Overview: An alternative to expat.
There are many xml tutorials for php on the web, but few show how to
parse xml using DOM. I would like to take this opportunity to show
there is an alternative to the widespread SAX implementation for php
programmers.
DOM (Document Object Model) and SAX (Simple API for XML) have
different philosophies on how to parse xml. The SAX engine is
extremely event-driven. When it comes across a tag, it calls an
appropriate function to handle it. This makes SAX very fast and
efficient. However, it feels like you're trapped
inside an eternal loop when writing code. You find yourself using many global variables
and conditional statements.
On the other hand, the DOM method is somewhat memory intensive. It
loads an entire xml document into memory as a hierarchy. The upside
is that all of the data is available to the programmer organized
much like a family tree. This approach is more intuitive,
easier to use, and affords better readability.
In order to use the DOM functions, you must configure php by specifying
the '--with-dom' argument. They are not a part of the standard
configuration. Here is a sample compilation.

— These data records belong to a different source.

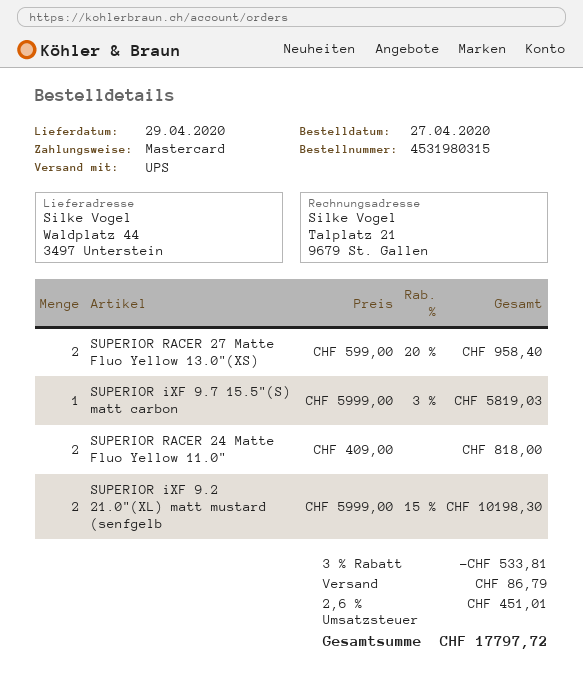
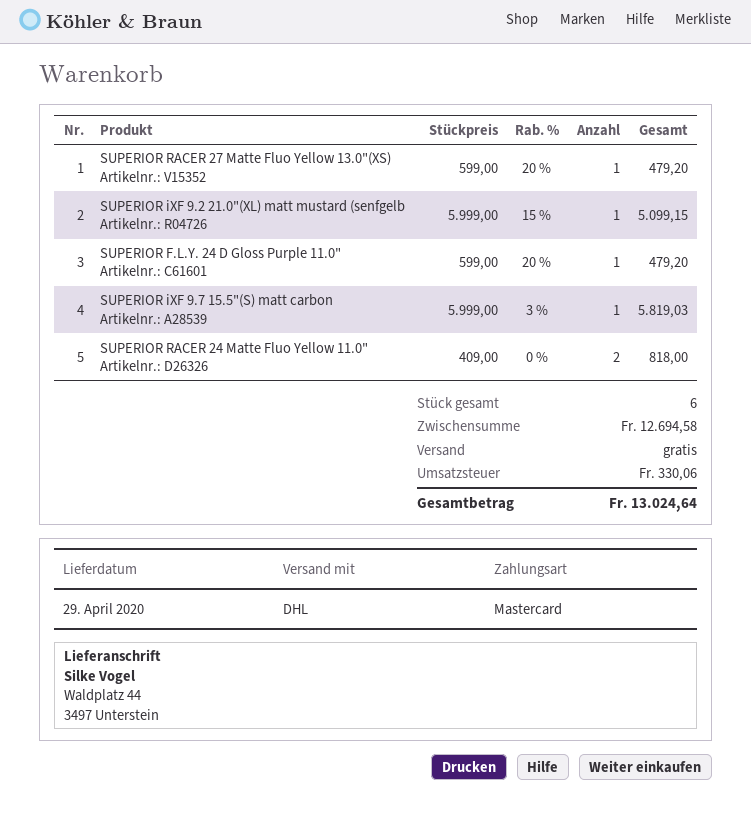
shipping method: UPS -> DHL
SUPERIOR RACER 27 Matte Fluo Yellow 13.0"(XS): 2 x 599.00 - 20% = 958.40 -> 1 x 599.00 - 20% = 479.20
SUPERIOR iXF 9.2 21.0"(XL) matt mustard (senfgelb: 2 x 5999.00 - 15% = 10198.30 -> 1 x 5999.00 - 15% = 5099.15
SUPERIOR F.L.Y. 24 D Gloss Purple 11.0": none -> 1 x 599.00 - 20% = 479.20
discount: 3% = 533.81 -> none
shipping: 86.79 -> 0.00
tax: 451.01 -> 330.06
total: 17797.72 -> 13024.64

%> ./configure --with-dom --with-apache=../apache_1.3.12
%> make
%> make install
How DOM structures XML
Since DOM loads an entire xml string or file into memory as a tree,
this allows us to manipulate the data as a whole. To show what xml
looks like as a tree, take this xml document as an example.
<?xml version="1.0"?>
<book type="paperback">
<title>Red Nails</title>
<price>$12.99</price>
<author>
<name first="Robert" middle="E" last="Howard"/>
<birthdate>9/21/1977</birthdate>
</author>
</book>
The data would be structured like this.
DomNode book
|
|-->DomNode title
| |
| |-->DomNode text
|
|-->DomNode price
| |
| |-->DomNode text
|
|-->DomNode author
|
|-->DomNode name
|
|-->DomNode birthdate
|
|-->DomNode text
Any text enclosed within tags are really nodes in themselves. For instance,
"Red Nails" is a child node of title, "$12.99" is a child node of
price.
The Objects Used In DOM
At this point, you are probably wondering what is a DomNode. This is
a good place to start talking about the objects that are included in
the module. There are five objects defined by DOM: DomDocument,
DomNode, DomAttribute, DomDtd, and DomNamespace. We are going to be
focusing primarily on the DomDocument and DomNode objects because they
are the most useful.
The Node object
Here is an overview of what the DomNode object contains.
class DomNode
properties:
name
content
type
methods:
lastchild()
children()
parent()
new_child( $name,$content )
getattr( $name )
setattr( $name,$value )
attributes()
The properties need some elaboration.
- The name property is the actual tag name of the node. A node which
refers to the the title tags would have the name of 'title'.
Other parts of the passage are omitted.